Sabato 13 febbraio 2016 alle ore 12 e alle ore 18 in via Piave 17 a Matera l’OpenLab Matera apre le sue porte ai curiosi, agli smanettoni, agli studenti, ai professionisti e alla città tutta.
Alle 12 e alle 18 L’OpenLab presenta la sua realtà e i suoi protagonisti.
Durante tutta la giornata saranno esposti i progetti realizzati e il calendario dei corsi all’insegna della digital fabrication, della stampa 3D, del Coder Dojo, di Arduino e molto altro ancora.
Dalle 20 l’evento sarà accompagnato dall’aperitivo e dalla buona musica.
L’OpenLab Matera è un laboratorio fondato da un gruppo di makers, programmatori, ingegneri, designer, biologi, curiosi e innovatori, attivo dal 2014 presso C-FARA.
Il lavoro del FabLab OpenLab Matera in pillole.

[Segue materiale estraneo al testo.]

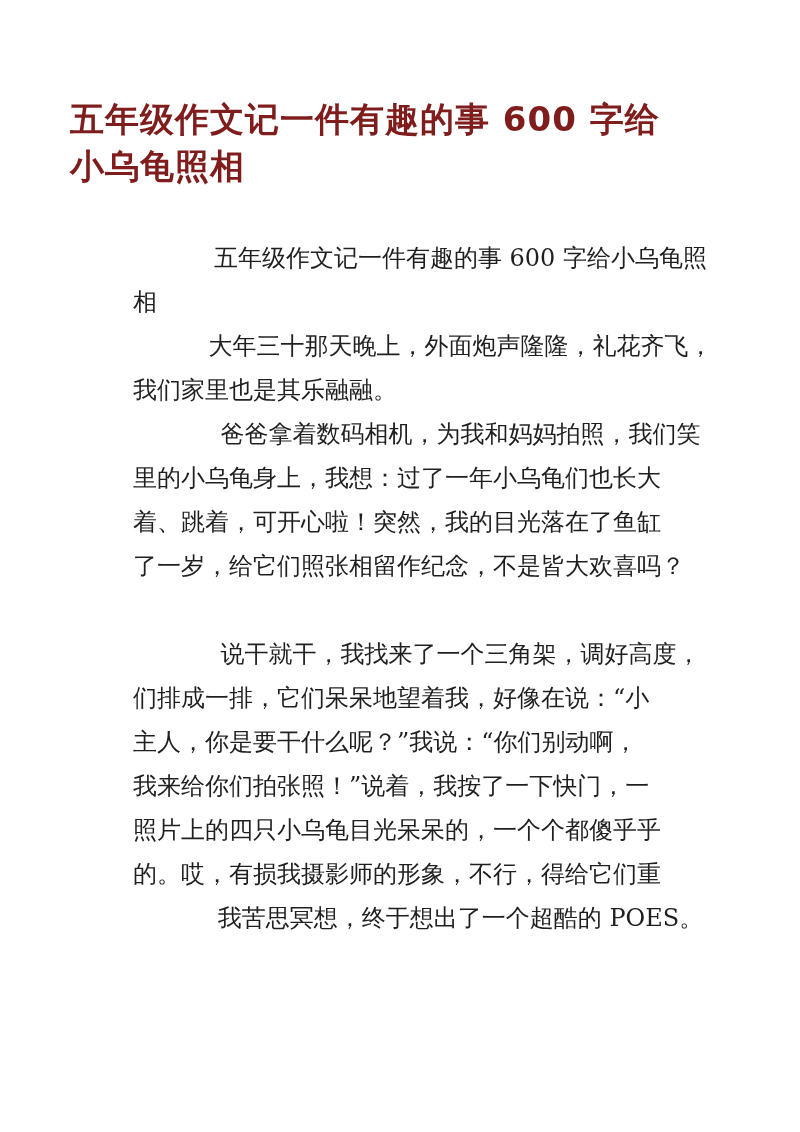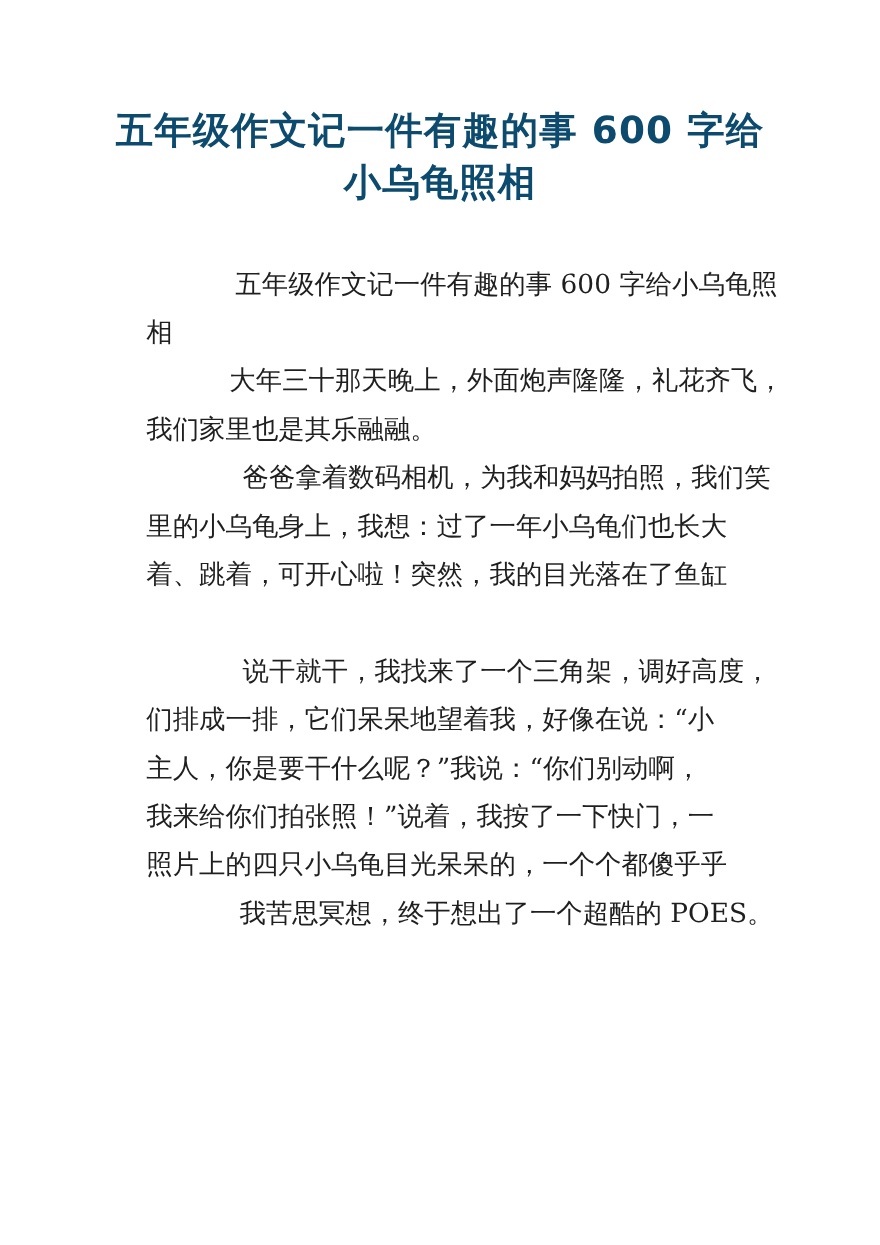--- a/index.html
+++ b/index.html
@@ -16,12 +16,11 @@
   }
   .essay-title {
     margin: 96px 70px 0 70px;
-    text-align: center;
     font-family: "DejaVu Sans", "Liberation Sans", sans-serif;
     font-weight: 700;
     font-size: 34px;
     line-height: 47px;
-    color: #0c4a6e;
+    color: #7f1d1d;
     letter-spacing: 1px;
   }
   .title-line {

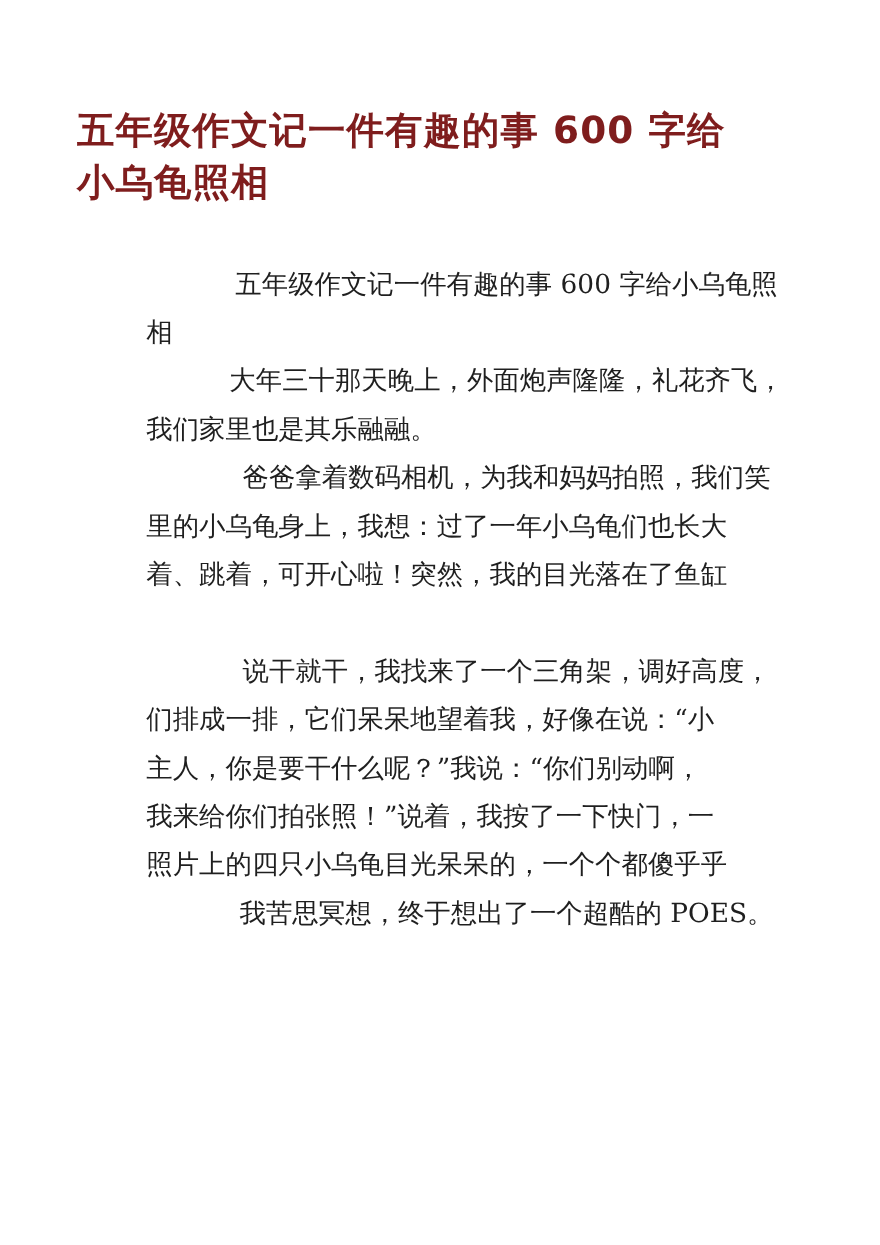--- a/index.html
+++ b/index.html
@@ -61,6 +61,7 @@
       <div class="text-line indent">爸爸拿着数码相机，为我和妈妈拍照，我们笑</div>
       <div class="text-line">里的小乌龟身上，我想：过了一年小乌龟们也长大</div>
       <div class="text-line">着、跳着，可开心啦！突然，我的目光落在了鱼缸</div>
+      <div class="text-line">了一岁，给它们照张相留作纪念，不是皆大欢喜吗？</div>
       <div class="text-line blank"></div>
       <div class="text-line indent">说干就干，我找来了一个三角架，调好高度，</div>
       <div class="text-line">们排成一排，它们呆呆地望着我，好像在说：“小</div>

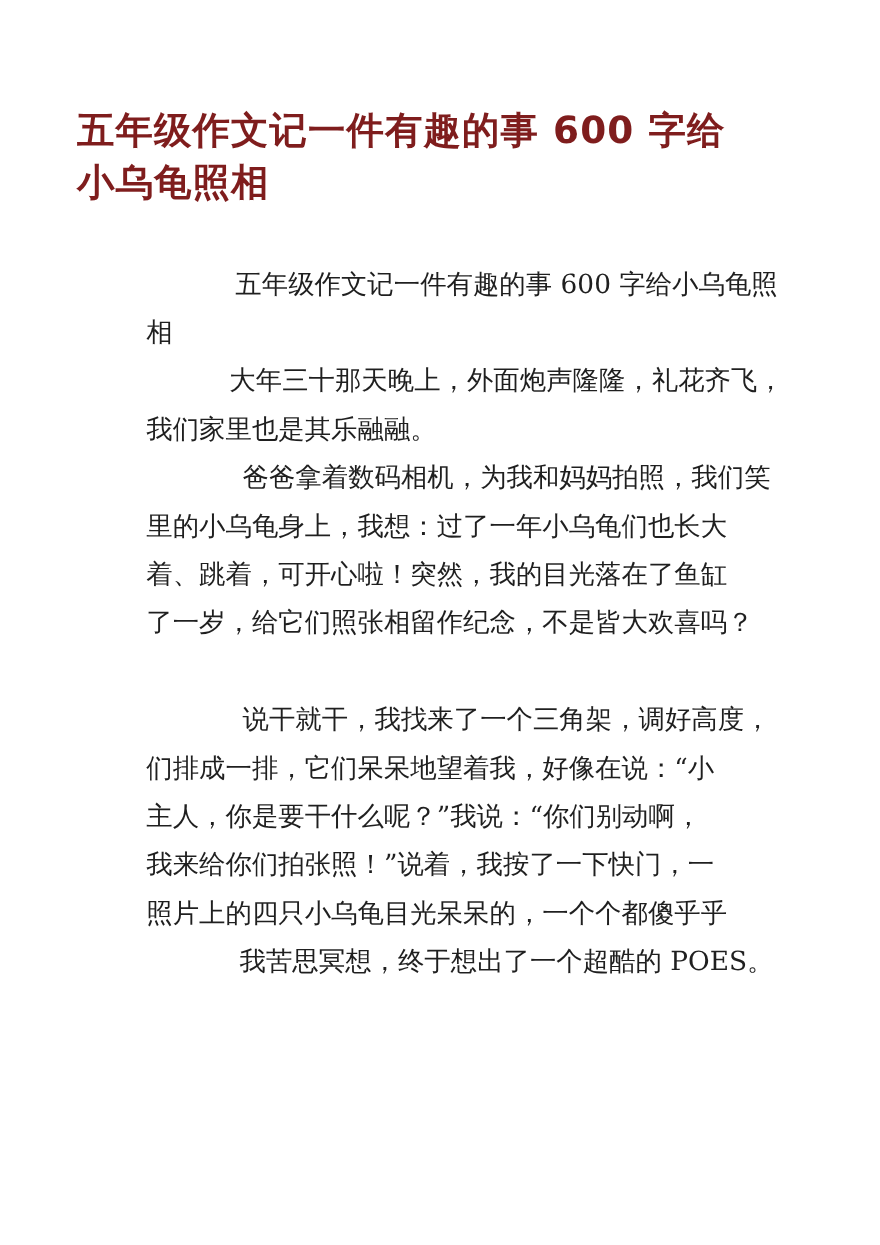--- a/index.html
+++ b/index.html
@@ -68,6 +68,7 @@
       <div class="text-line">主人，你是要干什么呢？”我说：“你们别动啊，</div>
       <div class="text-line">我来给你们拍张照！”说着，我按了一下快门，一</div>
       <div class="text-line">照片上的四只小乌龟目光呆呆的，一个个都傻乎乎</div>
+      <div class="text-line">的。哎，有损我摄影师的形象，不行，得给它们重</div>
       <div class="text-line indent">我苦思冥想，终于想出了一个超酷的 POES。</div>
     </div>
 </div>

Il FabLab è concretamente un laboratorio dedicato alla progettazione, prototipazione e produzione, ma è anche un territorio ideale, aperto a influenze e suggestioni che prendono forma in luogo fisico attrezzato. Il FabLab è innanzitutto uno spazio per progettare apparecchi, fare e ricevere formazione, realizzare da sé il proprio prototipo di manufatto artigianale e digitale, incontrare persone competenti e insieme riprogettare il futuro.
Le attività dell’OpenLab Matera si attuano con il presupposto di reinventare i paradigmi di lavoro, formazione e cultura attraverso pratiche di innovazione che incidono sulla trasformazione dei modelli di apprendimento e formazione continua, di interazione generazionale, di professionalizzazione, e di produzione utilizzando la chiave delle licenze open-source.
In un sistema di questo tipo, così come in tutti i sistemi che fanno proprio il cambiamento culturale e organizzativo della cultura open, quello che ha valore è quello che si sa fare, e non titoli, certificazioni e livelli, facendo leva sulla condivisione delle conoscenze e delle competenze. Tale struttura mette a disposizione della collettività un modello di crescita fruibile da scuole e università, artigiani, makers, aziende locali al fine di riciclare e riutilizzare antiche conoscenze e saperi materiali. Oltre alle competenze formali sono, infatti, valorizzate e messe a sistema competenze informali o non-formali, normalmente sommerse o non valutate dai sistemi tradizionali.
Il coinvolgimento avviene quindi in tutti i campi: sociale, artigianale, industriale e scolastico.